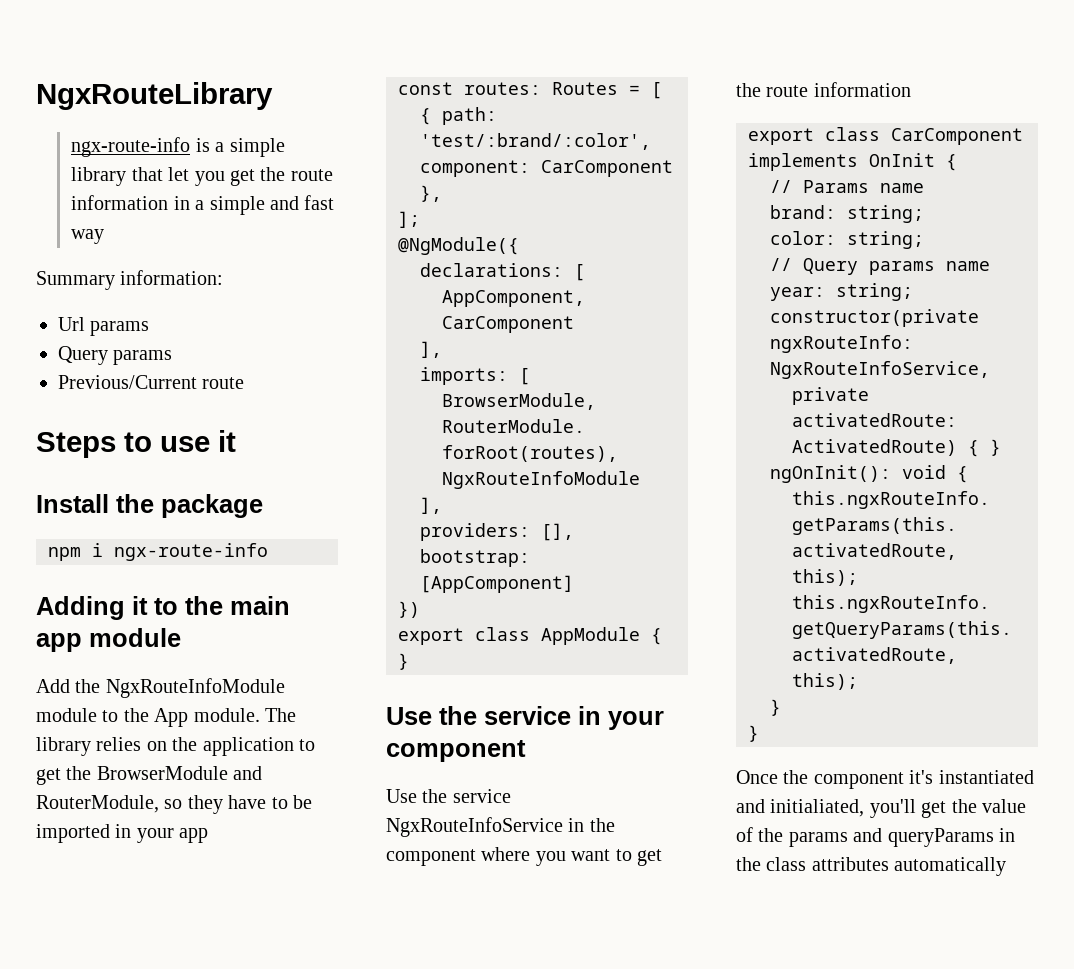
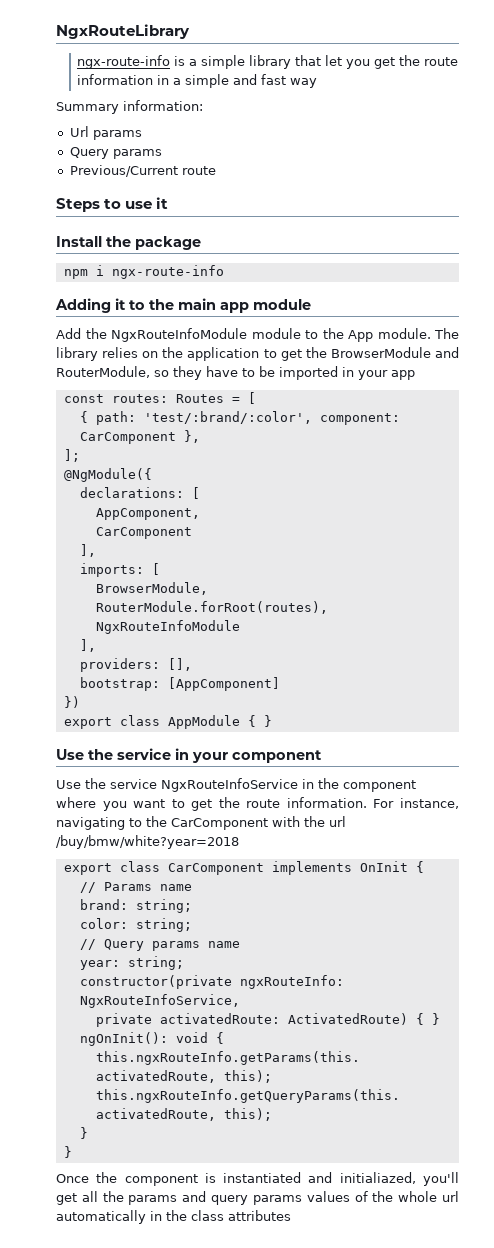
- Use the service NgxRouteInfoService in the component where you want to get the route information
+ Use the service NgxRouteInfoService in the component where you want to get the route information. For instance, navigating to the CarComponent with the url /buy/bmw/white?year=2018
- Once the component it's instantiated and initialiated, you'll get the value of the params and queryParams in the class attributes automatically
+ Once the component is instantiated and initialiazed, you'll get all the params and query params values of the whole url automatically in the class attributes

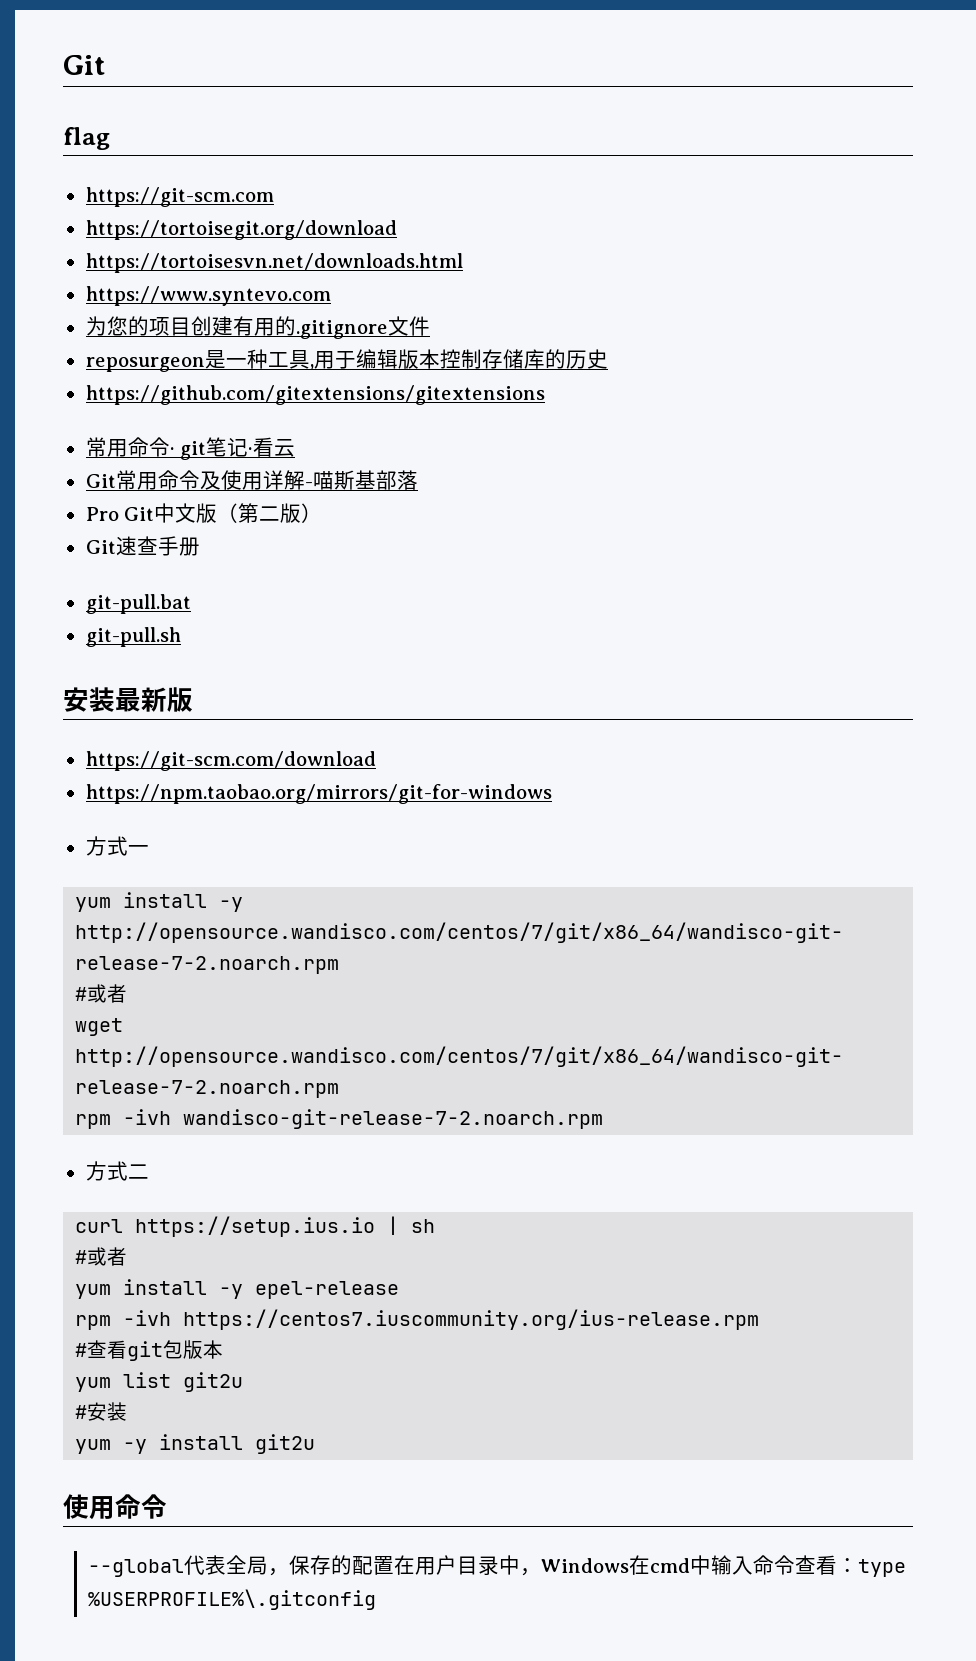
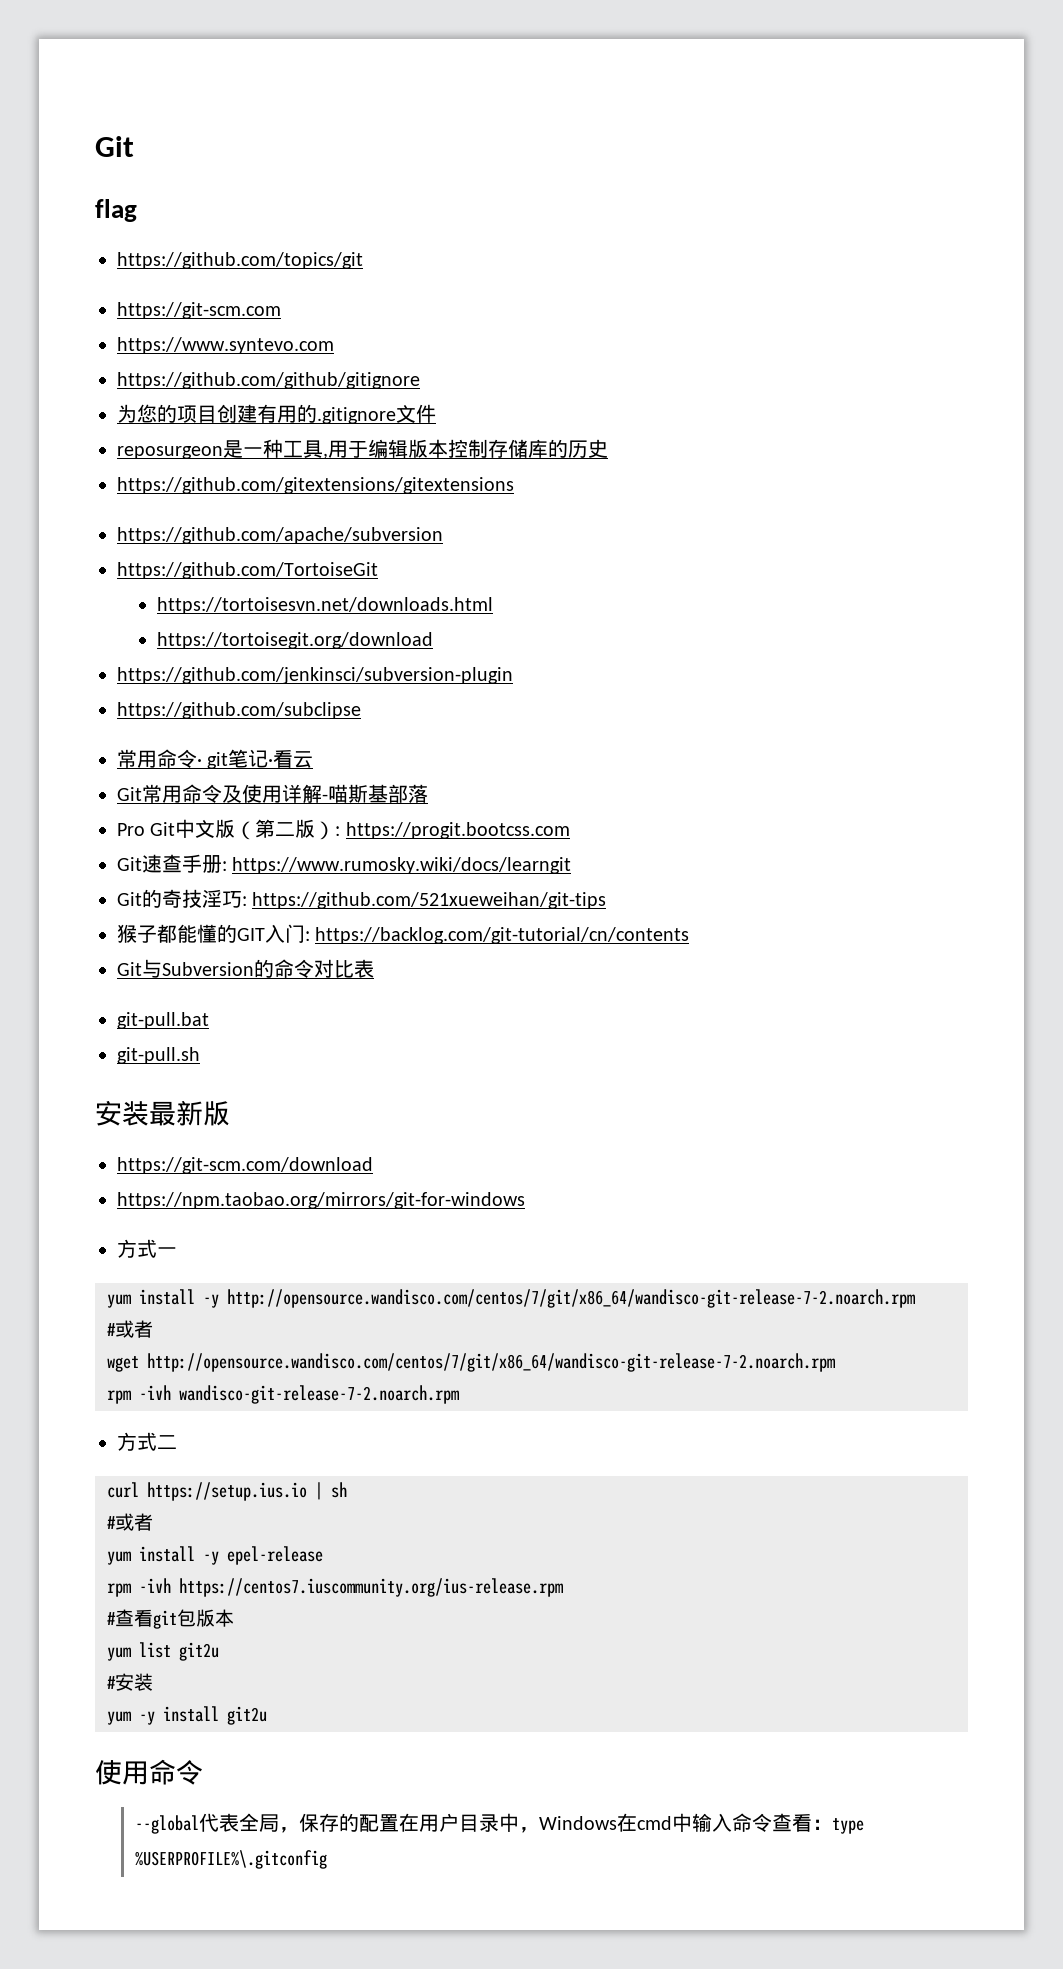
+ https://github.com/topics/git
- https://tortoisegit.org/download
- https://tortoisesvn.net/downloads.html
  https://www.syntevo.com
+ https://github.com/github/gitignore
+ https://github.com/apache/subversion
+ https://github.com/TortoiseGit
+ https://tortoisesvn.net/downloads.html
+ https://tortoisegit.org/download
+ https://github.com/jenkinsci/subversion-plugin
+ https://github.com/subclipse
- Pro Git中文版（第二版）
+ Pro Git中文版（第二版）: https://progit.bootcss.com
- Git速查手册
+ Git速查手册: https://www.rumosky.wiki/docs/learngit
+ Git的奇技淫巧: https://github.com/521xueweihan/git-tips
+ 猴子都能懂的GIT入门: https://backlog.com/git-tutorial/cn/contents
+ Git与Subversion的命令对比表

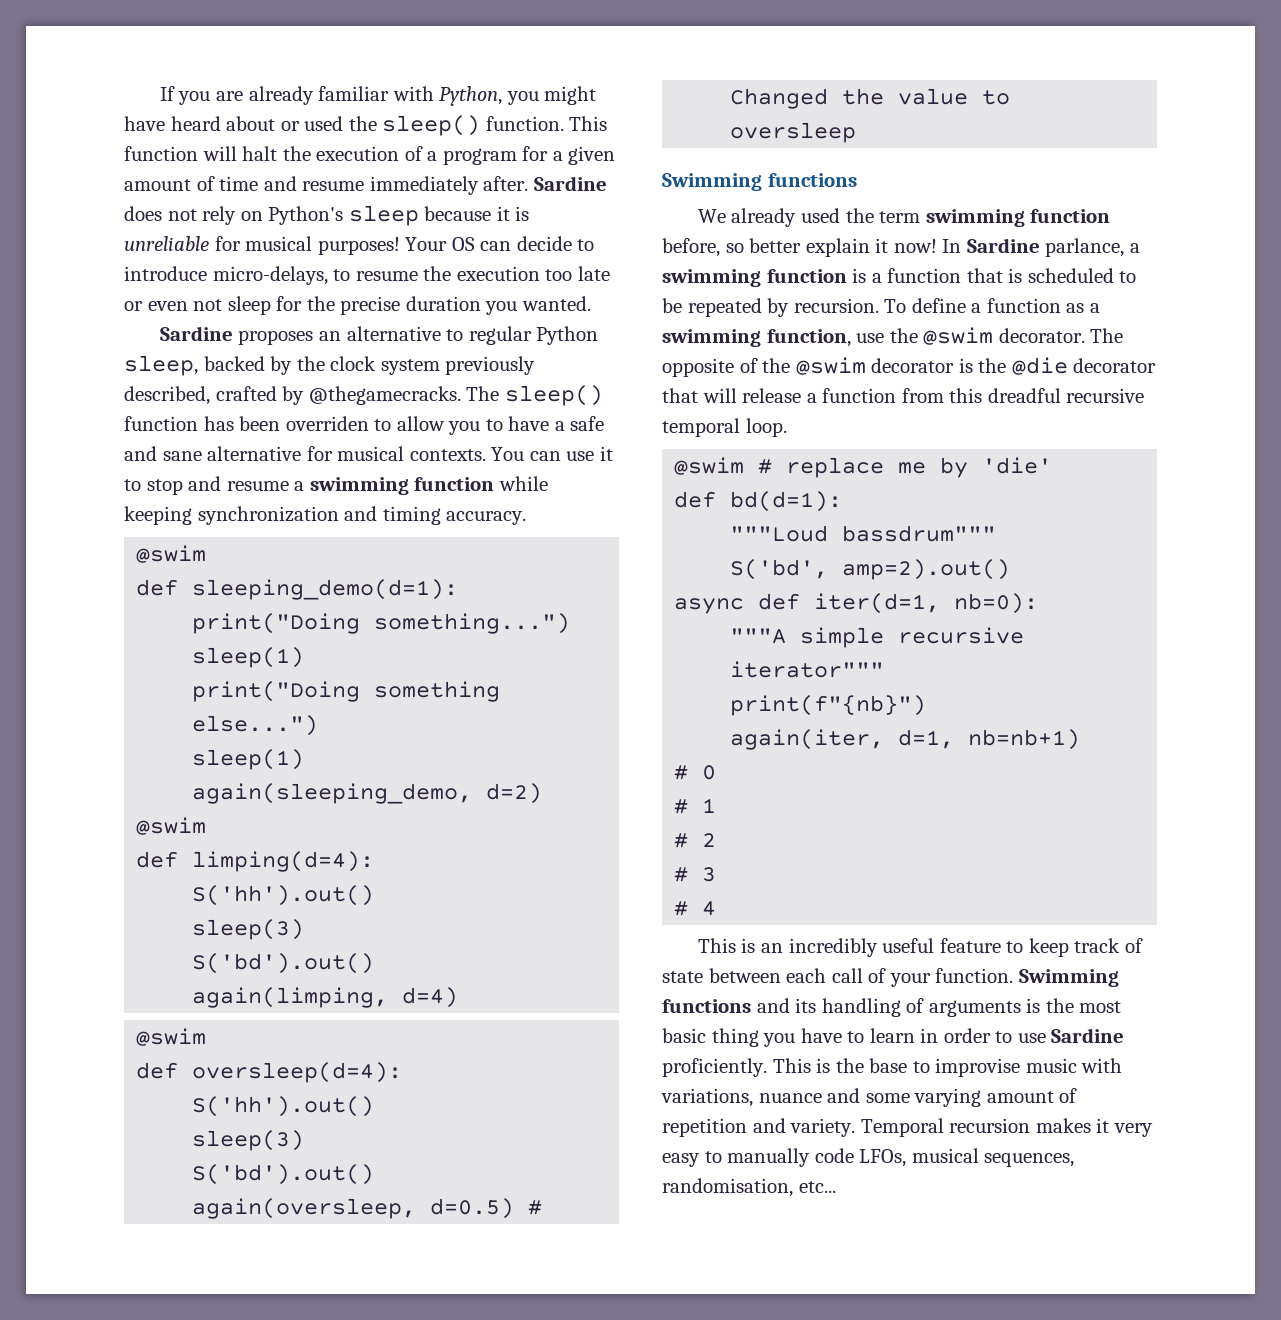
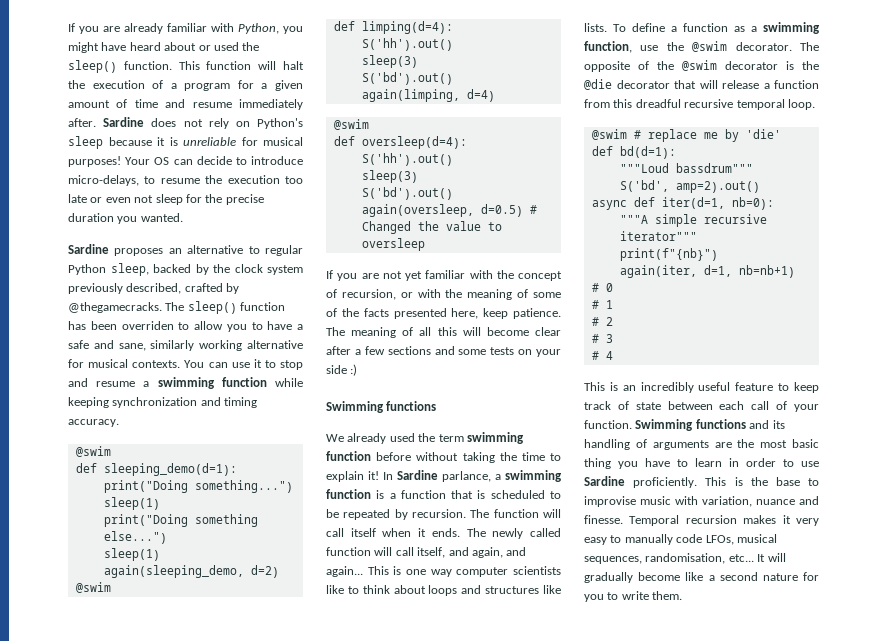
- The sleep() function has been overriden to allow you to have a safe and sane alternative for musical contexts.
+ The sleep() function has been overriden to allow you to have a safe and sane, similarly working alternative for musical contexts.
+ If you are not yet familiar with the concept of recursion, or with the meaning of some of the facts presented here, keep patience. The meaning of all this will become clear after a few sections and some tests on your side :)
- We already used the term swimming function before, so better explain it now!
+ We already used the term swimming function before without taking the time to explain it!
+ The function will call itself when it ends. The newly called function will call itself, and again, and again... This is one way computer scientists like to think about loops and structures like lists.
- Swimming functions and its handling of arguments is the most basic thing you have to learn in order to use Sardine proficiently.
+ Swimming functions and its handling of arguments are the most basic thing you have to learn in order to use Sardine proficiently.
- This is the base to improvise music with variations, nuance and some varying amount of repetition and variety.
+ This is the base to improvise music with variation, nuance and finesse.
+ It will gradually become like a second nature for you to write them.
◇ ◇ ◇ ◇ ◇ ◇ ◇
- **TASK**: Repeat the data above exactly, but not the pictures.

- **EXERCISE ANSWER**:
- Use the service NgxRouteInfoService in the component where you want to get the route information
+ Use the service NgxRouteInfoService in the component where you want to get the route information. For instance, navigating to the CarComponent with the url /buy/bmw/white?year=2018
- Once the component it's instantiated and initialiated, you'll get the value of the params and queryParams in the class attributes automatically
+ Once the component is instantiated and initialiazed, you'll get all the params and query params values of the whole url automatically in the class attributes

+ https://github.com/topics/git
- https://tortoisegit.org/download
- https://tortoisesvn.net/downloads.html
  https://www.syntevo.com
+ https://github.com/github/gitignore
+ https://github.com/apache/subversion
+ https://github.com/TortoiseGit
+ https://tortoisesvn.net/downloads.html
+ https://tortoisegit.org/download
+ https://github.com/jenkinsci/subversion-plugin
+ https://github.com/subclipse
- Pro Git中文版（第二版）
+ Pro Git中文版（第二版）: https://progit.bootcss.com
- Git速查手册
+ Git速查手册: https://www.rumosky.wiki/docs/learngit
+ Git的奇技淫巧: https://github.com/521xueweihan/git-tips
+ 猴子都能懂的GIT入门: https://backlog.com/git-tutorial/cn/contents
+ Git与Subversion的命令对比表

- The sleep() function has been overriden to allow you to have a safe and sane alternative for musical contexts.
+ The sleep() function has been overriden to allow you to have a safe and sane, similarly working alternative for musical contexts.
+ If you are not yet familiar with the concept of recursion, or with the meaning of some of the facts presented here, keep patience. The meaning of all this will become clear after a few sections and some tests on your side :)
- We already used the term swimming function before, so better explain it now!
+ We already used the term swimming function before without taking the time to explain it!
+ The function will call itself when it ends. The newly called function will call itself, and again, and again... This is one way computer scientists like to think about loops and structures like lists.
- Swimming functions and its handling of arguments is the most basic thing you have to learn in order to use Sardine proficiently.
+ Swimming functions and its handling of arguments are the most basic thing you have to learn in order to use Sardine proficiently.
- This is the base to improvise music with variations, nuance and some varying amount of repetition and variety.
+ This is the base to improvise music with variation, nuance and finesse.
+ It will gradually become like a second nature for you to write them.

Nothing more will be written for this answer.